The Creed Brothers are an American professional wrestling tag team consisting of brothers Brutus Creed (Drew Kasper; born May 13, 1996) and Julius Creed (Jacob Kasper; born October 3, 1994). They are currently working for the professional wrestling promotion WWE, where they perform on the NXT brand as part of the Diamond Mine stable.

Early lives and amateur wrestling 
The Kasper brothers were born in Lexington, Ohio. They attended Lexington High School, where they both competed in amateur wrestling.

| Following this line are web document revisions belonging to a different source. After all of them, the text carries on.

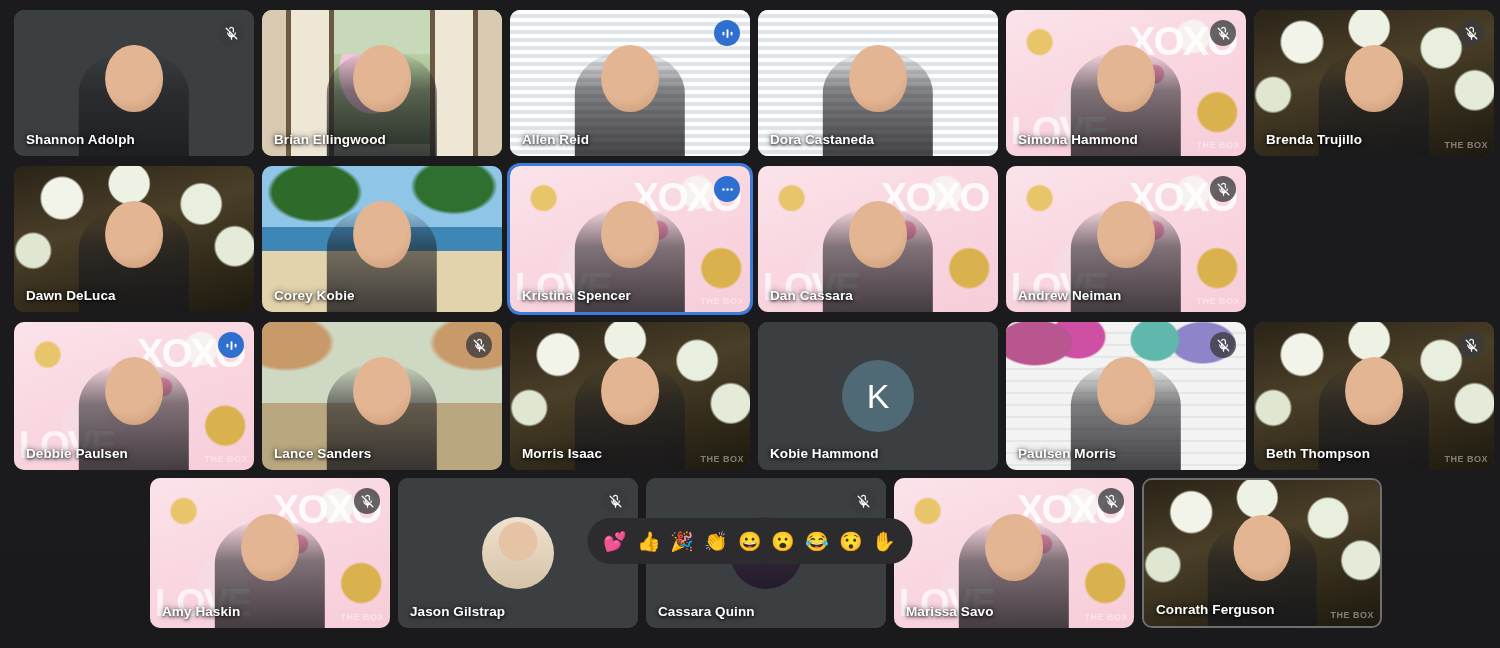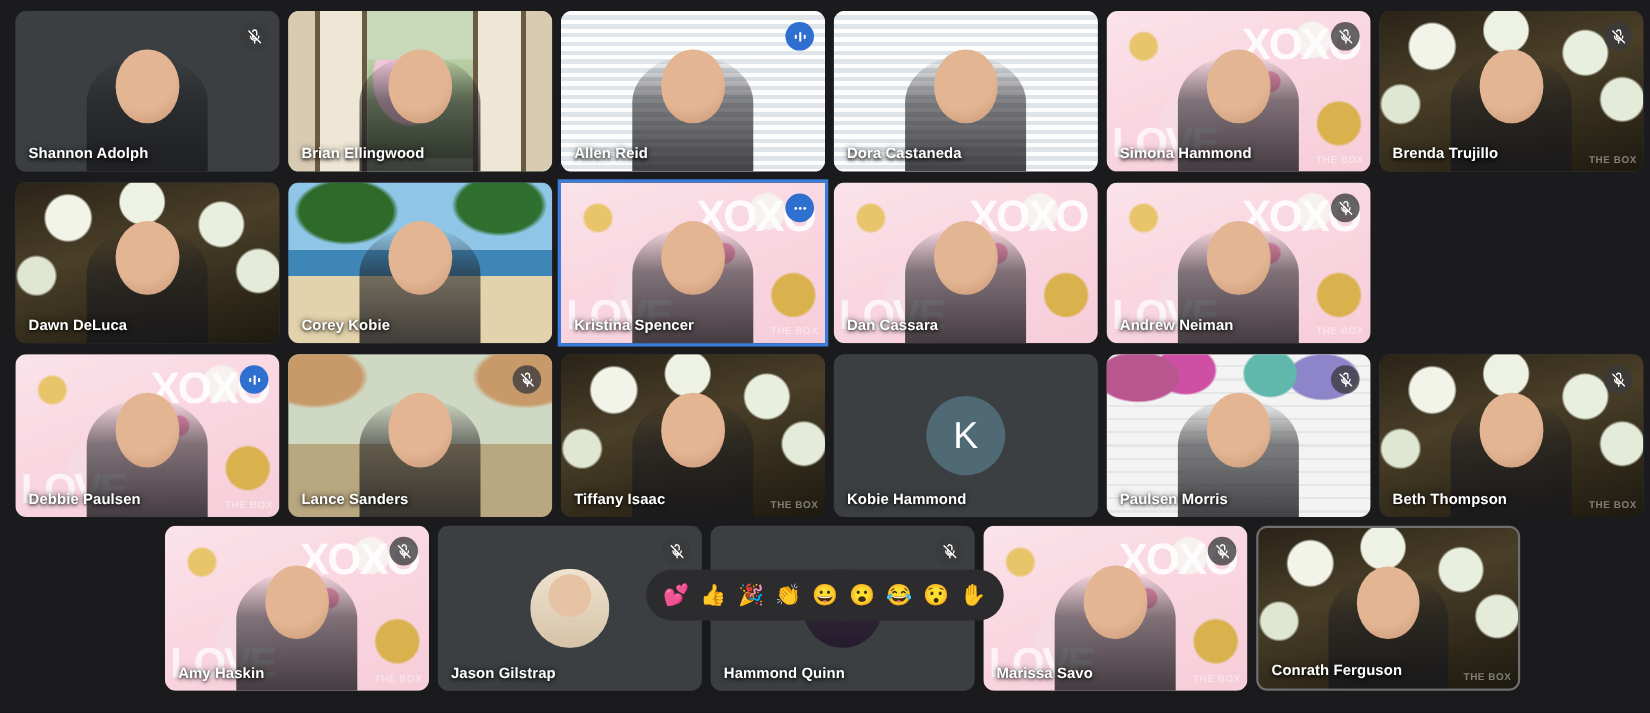"Kristina Spencer" .tile.active { border-radius: 0 -> 10px }
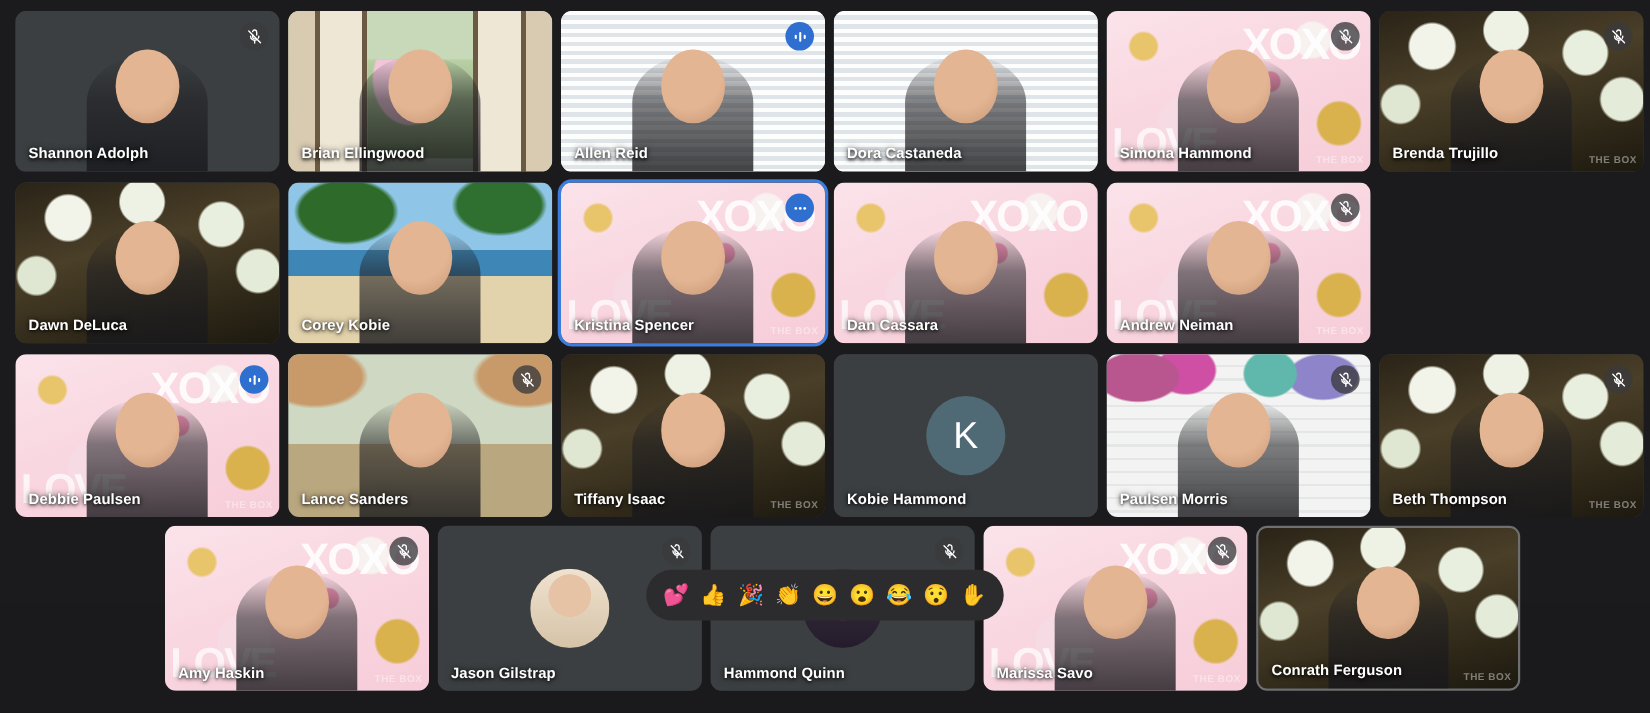"Tiffany Isaac" div.name { text: Tiffany -> Morris }
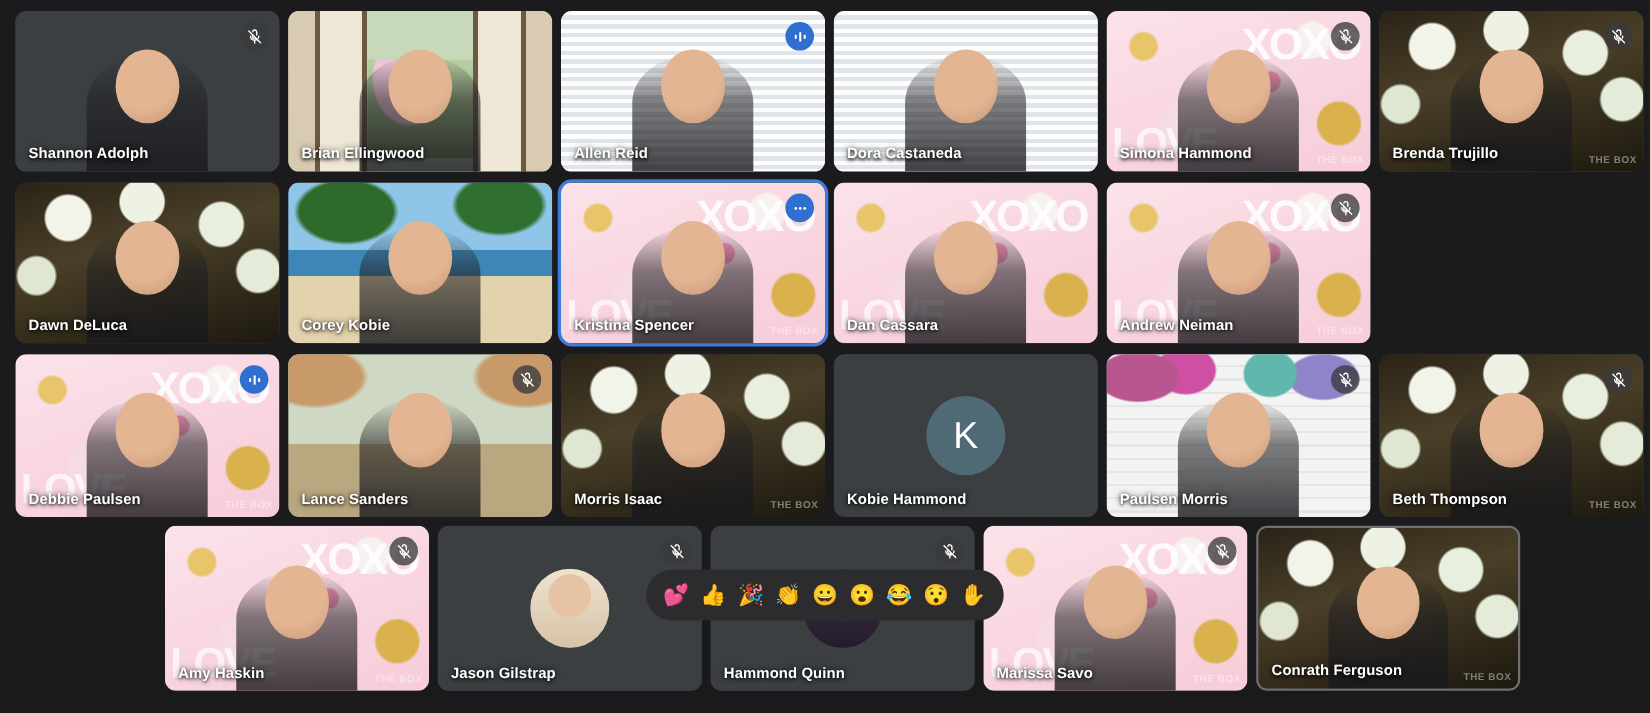"Hammond Quinn" div.name { text: Hammond -> Cassara }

Jacob Kasper attended Duke University in Durham, North Carolina, where he studied sociology, graduating in 2018. During his time at Duke University, he participated in collegiate wrestling for the Duke Blue Devils. He was a two-time National Collegiate Athletic Association (NCAA) All-American and a three-time NCAA Academic All-American, and won the 2018 Atlantic Coast Conference heavyweight championship. He set a Blue Devils record for the most wins in a single season and ranked second for overall career wins. He participated in the 2016 Olympic trials in the Greco-Roman and freestyle categories, placing fifth. In 2017, he trained with mixed martial artist Daniel Cormier to help Cormier prepare for his bout with Jon Jones at UFC 214. In 2018, he began working for Duke University as an assistant wrestling coach.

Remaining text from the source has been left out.